ダイハツは「パッソ=女性向け」のイメージを変えられるか:車両デザイン(2/2 ページ)
2016年4月に発売したトヨタ自動車の小型車「パッソ」と、その姉妹車でダイハツ工業が販売する「ブーン」はダイハツ工業が全面的に開発を担った。初代と2代目のモデルは両社で共同開発し、広告宣伝で女性向けを打ち出していたのに対し、新モデルは性別や年齢を問わずにターゲットを広げる。女性向けのイメージを打ち消すための答えは、軽自動車にあった。
「タント」と「タント カスタム」の違いは分かりやすい
ダイハツ工業は、軽自動車の1つの車種で異なるデザインを採用している。「タント」と「タント カスタム」のように「カスタム」モデルを設けている他、「キャスト」や軽オープンカー「コペン」でも複数のデザインを投入しており、すみ分け/作り分けに慣れているといえる。
パッソ/ブーンの新モデルでは、ダイハツ工業が全面的に開発/生産を担うこともあり、軽自動車で得意とするデザインの大胆な作り分けを取り入れた。
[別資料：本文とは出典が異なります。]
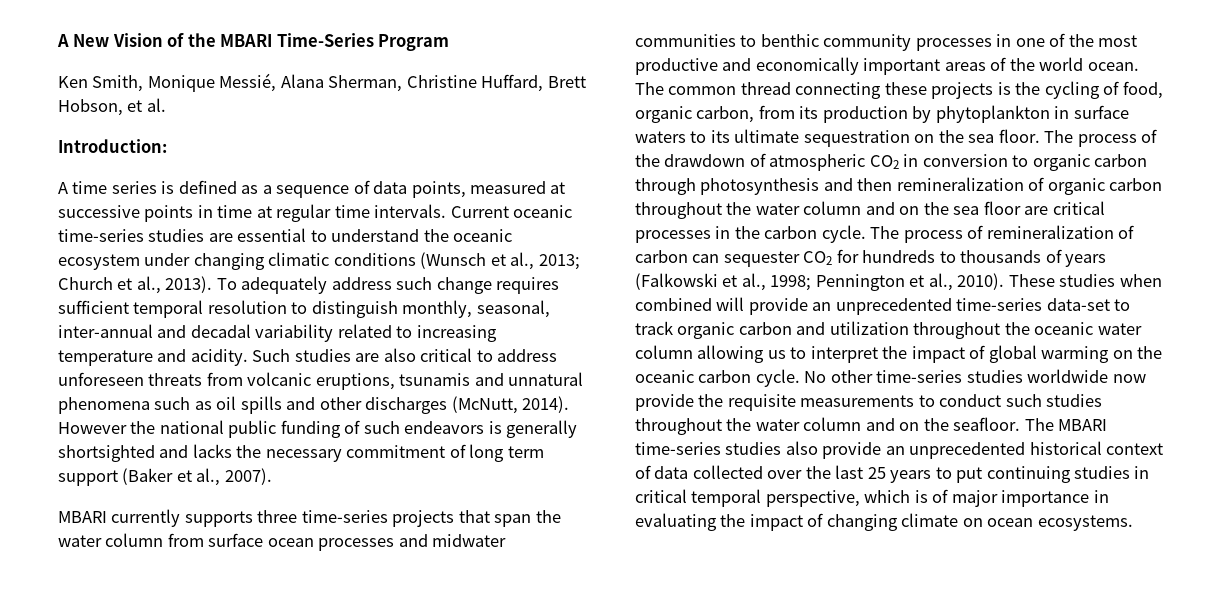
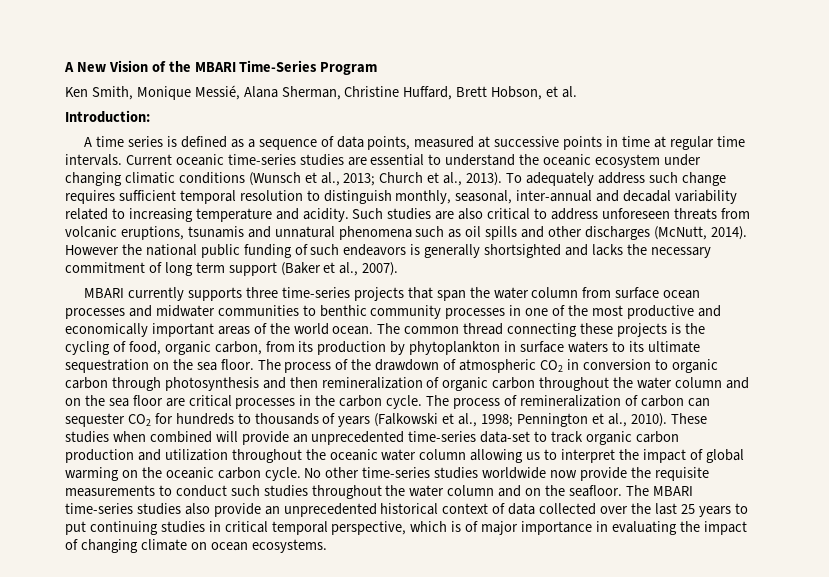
- These studies when combined will provide an unprecedented time-series data-set to track organic carbon and utilization throughout the oceanic water column allowing us to interpret the impact of global warming on the oceanic carbon cycle.
+ These studies when combined will provide an unprecedented time-series data-set to track organic carbon production and utilization throughout the oceanic water column allowing us to interpret the impact of global warming on the oceanic carbon cycle.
新モデルでは、パッソ/ブーンと「パッソモーダ/ブーンシルク」の2種類のグレードを設定した。パッソ/ブーンは男性ユーザーや商用での利用を、パッソモーダ/ブーンシルクは女性も含めデザイン性を重視するユーザーをターゲットとする。
パッソ/ブーンの内装は余計な装飾をせず、素っ気ないほどのシンプルなデザインだ。
一方、パッソモーダ/ブーンシルクの内装は、黒を基調に、グレーがかったベージュと差し色に赤系のマゼンタを組み合わせた。内装の設定は写真の1種類のみ。マゼンタは男性が敬遠するほど女性らしくはなさそうだが、別の差し色の設定があれば……と思う男性もいるかもしれない。
外装を見比べると、パッソモーダ/ブーンシルクは丸目のヘッドランプで、黒色のルーフと車体色を組み合わせるツートーンカラーの設定もあるため、親しみやすさがある。丸みの可愛らしさ以外は、特に女性を意識した様子はなさそうだ。
これに対し、パッソ/ブーンは、親しみやすさや個性を消し、シンプルであることに徹しているように感じられた。
パッソ/ブーンの新モデルは、デザインを大きく見直してすみ分けを図るだけでなく、それぞれのテレビCMの出演者も若い女優を起用せず、“女性専用”という先代までのイメージを消そうとしている。
また、軽自動車や小型のハイブリッド車に対抗するという本来の目標の下、ダイハツ工業が軽自動車で培った「イーステクノロジー」を取り入れて基本性能や燃費、静粛性にこだわっている。
ダイハツ工業が全面的に開発/生産を担ったパッソ/ブーンは、今後のダイハツ工業の小型車づくりを占う試金石になりそうだ。